Haskell Kata: Bank OCR
Some time ago I used to attend (twice per month) “Coding Dojo UFSC”, the programming practice meeting organized by me and my friends at college… Sadly these meetings are not being organized anymore, but they were AWESOME. If you still don’t know what a Coding Dojo is, all details are HERE, but - put simply - a Coding Dojo is a regular meeting where a small group of computer programmers (typically 5 to 20 in a room) exercise their programming skill through mindful practice and a rigid methodology. In a Dojo, the most important is not solving the problem or being “the best”, not at all. The point is to feel at the end that you have - individually and as a group - improved your skill.

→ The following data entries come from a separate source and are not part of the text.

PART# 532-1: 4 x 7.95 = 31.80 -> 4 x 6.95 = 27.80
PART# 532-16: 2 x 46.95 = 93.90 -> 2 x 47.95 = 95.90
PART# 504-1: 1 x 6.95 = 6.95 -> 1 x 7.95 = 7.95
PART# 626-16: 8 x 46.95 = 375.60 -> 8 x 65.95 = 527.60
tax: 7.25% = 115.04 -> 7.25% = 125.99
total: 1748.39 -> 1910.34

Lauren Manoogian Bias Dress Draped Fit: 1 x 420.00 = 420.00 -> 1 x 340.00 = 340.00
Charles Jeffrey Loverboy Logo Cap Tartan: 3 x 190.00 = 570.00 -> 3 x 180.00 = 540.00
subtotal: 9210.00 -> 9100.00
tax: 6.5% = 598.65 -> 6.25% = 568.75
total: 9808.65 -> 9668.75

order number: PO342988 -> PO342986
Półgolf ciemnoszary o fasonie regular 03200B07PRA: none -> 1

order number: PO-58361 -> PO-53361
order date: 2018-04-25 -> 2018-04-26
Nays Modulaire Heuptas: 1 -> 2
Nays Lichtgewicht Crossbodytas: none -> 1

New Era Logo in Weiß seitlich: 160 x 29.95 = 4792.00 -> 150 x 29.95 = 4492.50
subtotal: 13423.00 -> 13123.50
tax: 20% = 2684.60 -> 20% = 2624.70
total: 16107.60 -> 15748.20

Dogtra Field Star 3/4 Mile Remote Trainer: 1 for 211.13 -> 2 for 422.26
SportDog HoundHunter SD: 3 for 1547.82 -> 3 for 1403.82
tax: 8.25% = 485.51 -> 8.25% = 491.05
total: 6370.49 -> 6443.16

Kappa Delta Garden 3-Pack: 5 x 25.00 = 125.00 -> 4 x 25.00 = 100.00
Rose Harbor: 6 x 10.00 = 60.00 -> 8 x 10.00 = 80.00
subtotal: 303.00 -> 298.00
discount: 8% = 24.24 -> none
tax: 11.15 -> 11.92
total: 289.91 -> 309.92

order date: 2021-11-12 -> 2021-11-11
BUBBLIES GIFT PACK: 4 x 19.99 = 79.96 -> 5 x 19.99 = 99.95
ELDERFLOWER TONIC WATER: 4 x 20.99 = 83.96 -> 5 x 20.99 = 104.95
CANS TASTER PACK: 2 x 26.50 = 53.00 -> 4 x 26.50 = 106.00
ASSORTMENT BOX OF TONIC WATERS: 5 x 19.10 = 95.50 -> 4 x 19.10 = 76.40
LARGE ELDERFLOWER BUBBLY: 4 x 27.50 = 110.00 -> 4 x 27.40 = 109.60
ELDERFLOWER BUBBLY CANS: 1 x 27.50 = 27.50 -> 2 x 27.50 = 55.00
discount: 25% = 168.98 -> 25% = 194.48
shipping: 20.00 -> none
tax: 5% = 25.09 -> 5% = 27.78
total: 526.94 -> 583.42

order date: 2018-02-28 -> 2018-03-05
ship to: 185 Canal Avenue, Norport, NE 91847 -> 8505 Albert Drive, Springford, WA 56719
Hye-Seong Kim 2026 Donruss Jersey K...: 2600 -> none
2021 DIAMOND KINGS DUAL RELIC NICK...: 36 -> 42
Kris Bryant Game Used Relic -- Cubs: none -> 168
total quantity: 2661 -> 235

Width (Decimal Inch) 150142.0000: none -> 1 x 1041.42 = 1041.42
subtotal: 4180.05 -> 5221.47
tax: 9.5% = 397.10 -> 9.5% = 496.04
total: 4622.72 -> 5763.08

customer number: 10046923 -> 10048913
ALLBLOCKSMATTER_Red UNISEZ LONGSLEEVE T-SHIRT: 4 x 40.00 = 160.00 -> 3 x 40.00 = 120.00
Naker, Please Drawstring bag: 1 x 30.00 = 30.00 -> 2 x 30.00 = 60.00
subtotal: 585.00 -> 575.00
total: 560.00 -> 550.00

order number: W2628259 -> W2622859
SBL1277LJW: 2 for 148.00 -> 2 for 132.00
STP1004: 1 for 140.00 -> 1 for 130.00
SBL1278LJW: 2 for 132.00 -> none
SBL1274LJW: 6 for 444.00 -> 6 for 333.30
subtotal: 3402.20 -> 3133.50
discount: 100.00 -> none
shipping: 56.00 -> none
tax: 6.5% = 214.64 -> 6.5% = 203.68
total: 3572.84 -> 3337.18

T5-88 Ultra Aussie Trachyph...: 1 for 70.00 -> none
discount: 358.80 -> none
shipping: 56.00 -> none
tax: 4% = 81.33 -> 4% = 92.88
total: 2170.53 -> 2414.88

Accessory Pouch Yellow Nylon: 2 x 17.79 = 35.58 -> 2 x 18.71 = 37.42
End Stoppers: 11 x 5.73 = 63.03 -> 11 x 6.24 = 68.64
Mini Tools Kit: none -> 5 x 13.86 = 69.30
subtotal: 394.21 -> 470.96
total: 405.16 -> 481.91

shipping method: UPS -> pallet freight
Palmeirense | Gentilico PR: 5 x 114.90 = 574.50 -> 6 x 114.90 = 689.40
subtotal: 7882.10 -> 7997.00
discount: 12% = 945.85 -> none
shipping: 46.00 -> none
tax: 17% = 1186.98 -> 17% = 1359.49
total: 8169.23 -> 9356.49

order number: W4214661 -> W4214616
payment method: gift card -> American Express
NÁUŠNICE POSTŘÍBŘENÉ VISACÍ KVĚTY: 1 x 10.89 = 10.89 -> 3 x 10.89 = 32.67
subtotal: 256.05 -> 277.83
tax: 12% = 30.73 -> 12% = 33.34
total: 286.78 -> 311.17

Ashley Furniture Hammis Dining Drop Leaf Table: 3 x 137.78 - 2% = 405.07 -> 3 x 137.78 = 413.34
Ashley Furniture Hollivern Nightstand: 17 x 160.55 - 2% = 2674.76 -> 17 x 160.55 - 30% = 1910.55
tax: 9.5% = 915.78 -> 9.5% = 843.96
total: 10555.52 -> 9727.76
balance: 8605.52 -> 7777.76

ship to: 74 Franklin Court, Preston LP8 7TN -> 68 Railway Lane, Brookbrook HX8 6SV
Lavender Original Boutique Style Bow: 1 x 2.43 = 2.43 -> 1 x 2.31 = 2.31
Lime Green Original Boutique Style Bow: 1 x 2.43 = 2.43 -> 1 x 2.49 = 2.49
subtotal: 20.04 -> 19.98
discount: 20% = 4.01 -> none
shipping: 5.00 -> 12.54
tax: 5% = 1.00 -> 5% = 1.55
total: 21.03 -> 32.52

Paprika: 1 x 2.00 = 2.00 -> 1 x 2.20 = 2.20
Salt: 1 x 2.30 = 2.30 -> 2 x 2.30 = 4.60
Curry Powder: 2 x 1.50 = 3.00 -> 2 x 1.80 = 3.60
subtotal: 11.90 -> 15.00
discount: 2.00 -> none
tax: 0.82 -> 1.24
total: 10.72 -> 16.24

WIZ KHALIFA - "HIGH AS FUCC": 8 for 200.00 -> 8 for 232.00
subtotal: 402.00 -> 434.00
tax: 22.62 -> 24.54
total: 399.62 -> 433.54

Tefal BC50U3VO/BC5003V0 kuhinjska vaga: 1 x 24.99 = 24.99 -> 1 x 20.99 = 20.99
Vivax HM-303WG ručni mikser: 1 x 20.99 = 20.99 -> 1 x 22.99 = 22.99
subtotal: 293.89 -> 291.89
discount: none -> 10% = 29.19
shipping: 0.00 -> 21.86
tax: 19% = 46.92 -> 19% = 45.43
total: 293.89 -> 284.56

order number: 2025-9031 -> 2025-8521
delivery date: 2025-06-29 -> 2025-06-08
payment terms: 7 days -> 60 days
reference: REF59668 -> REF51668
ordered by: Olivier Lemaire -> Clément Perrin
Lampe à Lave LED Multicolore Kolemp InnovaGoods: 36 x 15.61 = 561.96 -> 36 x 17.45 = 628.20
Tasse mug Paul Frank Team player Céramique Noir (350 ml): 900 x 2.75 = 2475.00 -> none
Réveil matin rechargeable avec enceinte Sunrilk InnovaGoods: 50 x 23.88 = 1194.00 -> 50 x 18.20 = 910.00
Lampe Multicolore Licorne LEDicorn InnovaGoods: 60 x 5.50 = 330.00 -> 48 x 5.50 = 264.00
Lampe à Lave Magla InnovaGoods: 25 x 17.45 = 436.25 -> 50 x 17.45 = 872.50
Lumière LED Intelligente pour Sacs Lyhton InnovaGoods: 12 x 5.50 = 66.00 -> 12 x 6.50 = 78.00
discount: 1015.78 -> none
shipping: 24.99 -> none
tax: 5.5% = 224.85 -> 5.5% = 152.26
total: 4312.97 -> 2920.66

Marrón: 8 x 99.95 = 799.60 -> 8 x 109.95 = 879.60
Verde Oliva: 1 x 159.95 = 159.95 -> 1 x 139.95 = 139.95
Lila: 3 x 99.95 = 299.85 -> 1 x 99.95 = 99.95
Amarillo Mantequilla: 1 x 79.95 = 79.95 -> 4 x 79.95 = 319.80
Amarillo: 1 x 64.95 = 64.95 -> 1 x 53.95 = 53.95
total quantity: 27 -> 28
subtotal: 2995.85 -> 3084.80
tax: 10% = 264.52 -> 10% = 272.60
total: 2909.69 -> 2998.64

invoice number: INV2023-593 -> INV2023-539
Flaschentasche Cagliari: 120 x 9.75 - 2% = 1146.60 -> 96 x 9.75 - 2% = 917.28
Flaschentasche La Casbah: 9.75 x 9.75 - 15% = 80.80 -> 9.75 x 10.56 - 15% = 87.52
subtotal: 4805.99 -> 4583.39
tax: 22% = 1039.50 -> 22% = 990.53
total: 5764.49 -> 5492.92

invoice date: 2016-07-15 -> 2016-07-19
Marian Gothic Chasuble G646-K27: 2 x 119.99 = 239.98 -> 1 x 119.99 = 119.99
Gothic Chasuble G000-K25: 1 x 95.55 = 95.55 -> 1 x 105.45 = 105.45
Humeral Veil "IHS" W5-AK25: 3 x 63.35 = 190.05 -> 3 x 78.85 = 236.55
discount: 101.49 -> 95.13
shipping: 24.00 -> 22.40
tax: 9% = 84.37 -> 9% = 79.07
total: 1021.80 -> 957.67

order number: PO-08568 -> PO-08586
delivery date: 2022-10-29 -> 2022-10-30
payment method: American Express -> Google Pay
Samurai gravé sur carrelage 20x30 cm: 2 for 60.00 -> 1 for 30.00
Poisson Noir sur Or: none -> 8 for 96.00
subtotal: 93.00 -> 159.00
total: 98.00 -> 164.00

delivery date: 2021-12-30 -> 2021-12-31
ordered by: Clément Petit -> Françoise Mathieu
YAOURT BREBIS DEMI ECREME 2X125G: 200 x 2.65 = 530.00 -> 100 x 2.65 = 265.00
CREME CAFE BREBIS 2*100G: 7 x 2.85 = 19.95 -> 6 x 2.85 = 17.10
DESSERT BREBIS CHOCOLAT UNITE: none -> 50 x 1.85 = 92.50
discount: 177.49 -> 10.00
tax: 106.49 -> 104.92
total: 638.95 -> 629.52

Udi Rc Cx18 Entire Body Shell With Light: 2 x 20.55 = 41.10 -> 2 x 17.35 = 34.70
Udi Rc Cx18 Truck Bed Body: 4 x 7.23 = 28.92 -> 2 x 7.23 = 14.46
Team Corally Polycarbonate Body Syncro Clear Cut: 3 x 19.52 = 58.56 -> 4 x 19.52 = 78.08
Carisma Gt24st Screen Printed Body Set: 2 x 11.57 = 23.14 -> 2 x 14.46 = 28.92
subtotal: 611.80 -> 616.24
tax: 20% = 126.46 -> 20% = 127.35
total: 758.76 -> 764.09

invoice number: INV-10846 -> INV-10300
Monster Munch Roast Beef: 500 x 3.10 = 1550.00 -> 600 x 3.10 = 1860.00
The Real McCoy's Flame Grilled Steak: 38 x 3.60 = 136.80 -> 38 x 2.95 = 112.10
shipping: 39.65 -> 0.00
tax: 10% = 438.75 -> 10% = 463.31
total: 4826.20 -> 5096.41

Our Dojos were pretty exciting, indeed, to the point that sometimes we would each rush home after the Dojo to try and solve the problem in our favorite language/framework. I solved some of these short programming challenges in Haskell, and I now want to post them here in the blog so that more people can enjoy the - supposed :) - beauty of the code and give suggestions. In the first of this hopefully long series of posts, we are going to play with BankOCR.
Problem description
The acronym “OCR” in the problem description gives the hint: we want to recognize characters. But our task is much easier than building a full-fledged optical recognizer…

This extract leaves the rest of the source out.